By default, errors thrown from user code during transform are recoverable: the factory catches the throw, emits a partial node with metadata.extraction_status: "failed" and metadata.extraction_error describing the cause, and the build continues with a warning.

spec.strict: true promotes transform-throw to unrecoverable: the throw propagates and the build fails non-zero. Strict mode is recommended for high-stakes Strict deployments where partial-output silence is undesirable. Other warning sources (capability mismatch, ID drift) are NOT promoted by strict — they remain informational so strict cannot mask configuration mistakes that need human attention.

Failure surface

  • Recoverable: user transform throws (default mode) → partial node with extraction_status: "failed"; user emits a node missing optional fields covered by defaults.
  • Unrecoverable (always):
    • User enumerate throws (no items can be processed).
    • User init throws.
    • User code emits a malformed node (envelope or block) caught by the per-emission validator.
    • User code emits an ID that violates the grammar.
    • User code attempts to mutate ctx.config.
    • With strict: true: user transform throws.

Conformance target

The programmatic adapter is a wrapper; the level the resulting adapter declares is determined entirely by the user-supplied content. The factory’s own invariants (schema validation, source attribution, mutation guards) apply at every level.

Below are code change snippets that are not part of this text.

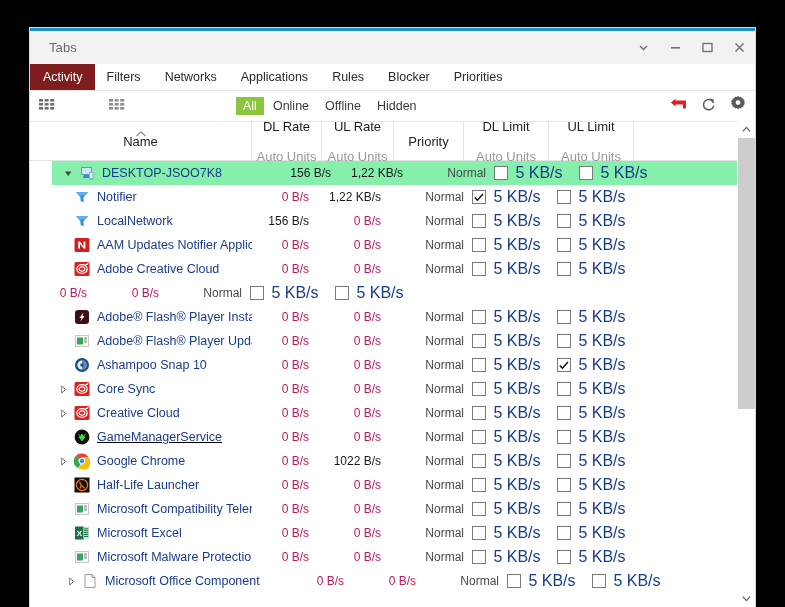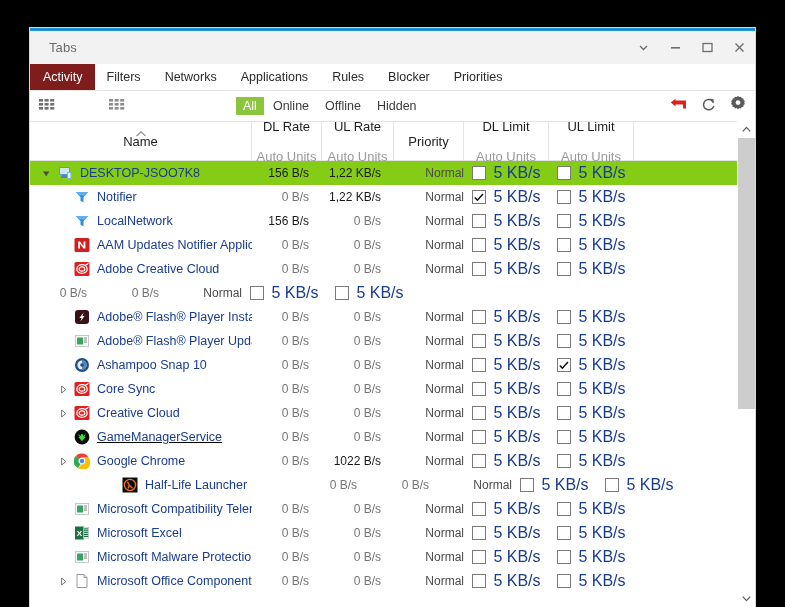"DESKTOP-JSOO7K8" .row.selected { background: #84cc16 -> #86efac; margin-left: none -> 22px }
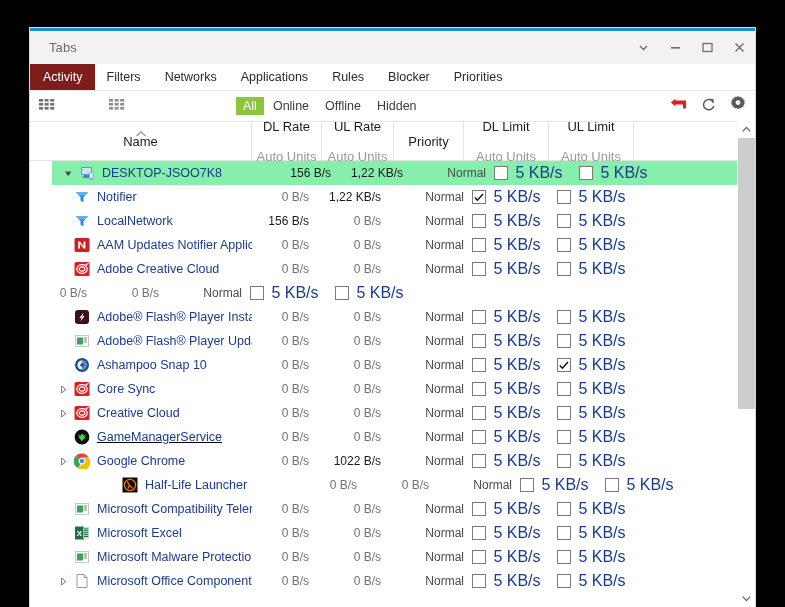"0 B/s" .val-off { color: #737373 -> #be185d }
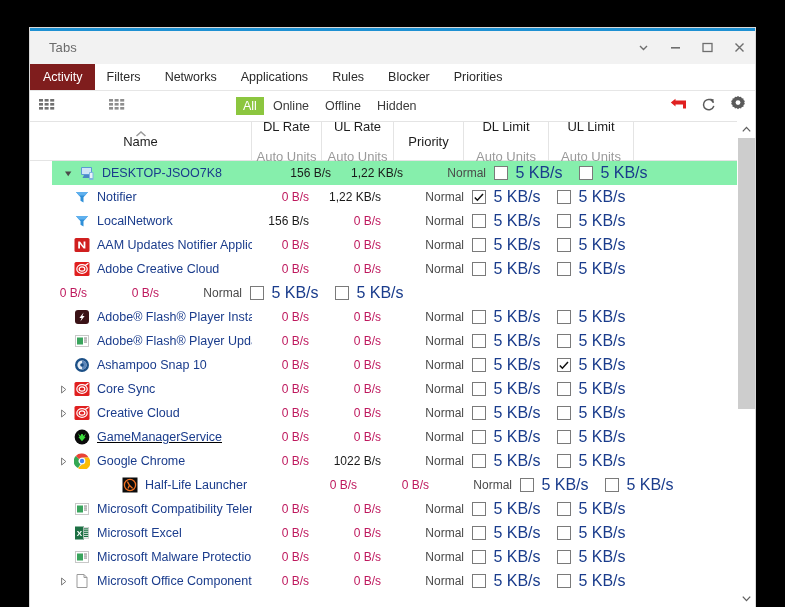"Half-Life Launcher" div.cell { margin-left: 48px -> none }
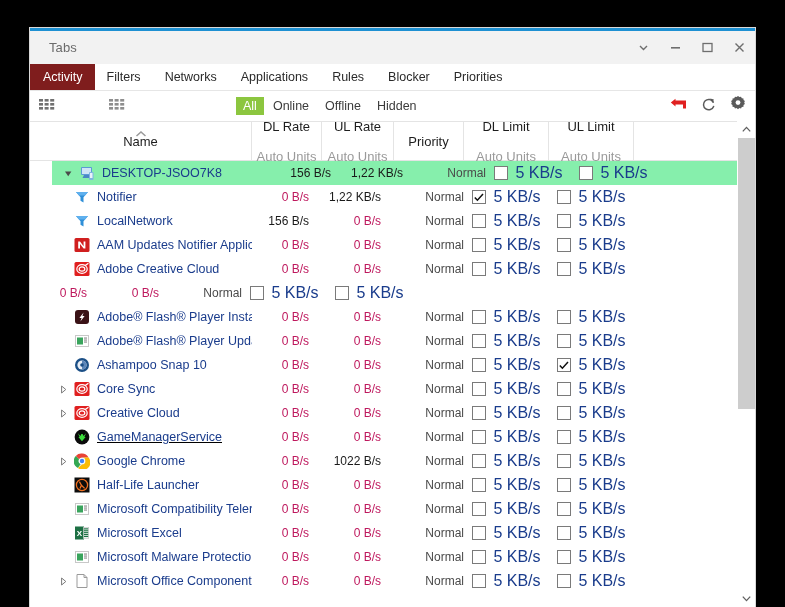"Microsoft Office Component" div.cell { margin-left: none -> 35px; padding-left: 27px -> none }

  • A user emitting only Core-shaped content declares level: "core".
  • A user emitting prose/code/callout/data blocks plus summary from authored fields declares level: "standard".
  • A user emitting marketing:* blocks plus multi-locale fan-out declares level: "strict".

Lifecycle

The factory wraps user-supplied functions:

  • precheck(config) — passed through if user-supplied; no-op otherwise.
  • init(config, ctx) — runs user init if supplied; otherwise returns spec.capabilities or a default { level: "core", concurrency_max: 8 }.
  • enumerate(ctx) — passed through; the factory normalizes array / iterable / async-iterable returns to a single async iterable.
  • transform(item, ctx) — runs user transform, then validates (when validate !== "off"), then attaches metadata.source.adapter if not already set.
  • delta(since, ctx) — passed through if user-supplied.
  • dispose(ctx) — runs user dispose if supplied; no-op otherwise. Idempotent.

Examples

An e-commerce catalog computed from a SKU file plus an inventory API:

import { defineProgrammaticAdapter } from "@act-spec/adapter-programmatic";
export default defineProgrammaticAdapter({
name: "shop-catalog",
capabilities: { level: "standard", concurrency_max: 4 },
async *enumerate(ctx) {
const skus = await readSkuFile(ctx.config.skuPath);
for (const sku of skus) yield sku;
},
async transform(sku, ctx) {
const inventory = await fetchInventory(sku.id);
return {
act_version: ctx.config.actVersion,
id: `products/${sku.slug}`,
type: "product",
title: sku.name,
summary: sku.shortDescription,
content: [
{ type: "prose", format: "markdown", text: sku.longDescription },
],
metadata: {
in_stock: inventory.qty > 0,
price_cents: sku.priceCents,
},
};
},
});

A Strict adapter contributing only metadata (a partial-emission contributor):

import { defineProgrammaticAdapter } from "@act-spec/adapter-programmatic";
export default defineProgrammaticAdapter({
name: "review-aggregator",
capabilities: {
level: "strict",
precedence: "fallback",
concurrency_max: 8,
},
async *enumerate(ctx) {
yield* await fetchReviewSummaries();
},
async transform(reviewSummary) {
return {
id: `products/${reviewSummary.slug}`,
_actPartial: true,
metadata: {
review_avg: reviewSummary.average,
review_count: reviewSummary.count,
},
};
},
});

Open questions / extension points

  • Sandboxed user code. The factory runs user code in the build’s main process with no sandbox. A v0.3 ASP could add a worker-thread isolate option for hostile-input deployments.
  • validate hook for user-side custom validation — additive ASP candidate; for now users throw from transform to signal custom failures.
  • delta shorthand comparing item arrays across runs — additive ASP candidate; for now users supply their own implementation.

Sources

  • ../wire-format/node.md for the node envelope grammar.
  • ../wire-format/etag.md for ETag derivation (the generator computes; the adapter MAY pre-compute).
  • ./i18n.md for partial-node composition with the i18n adapter.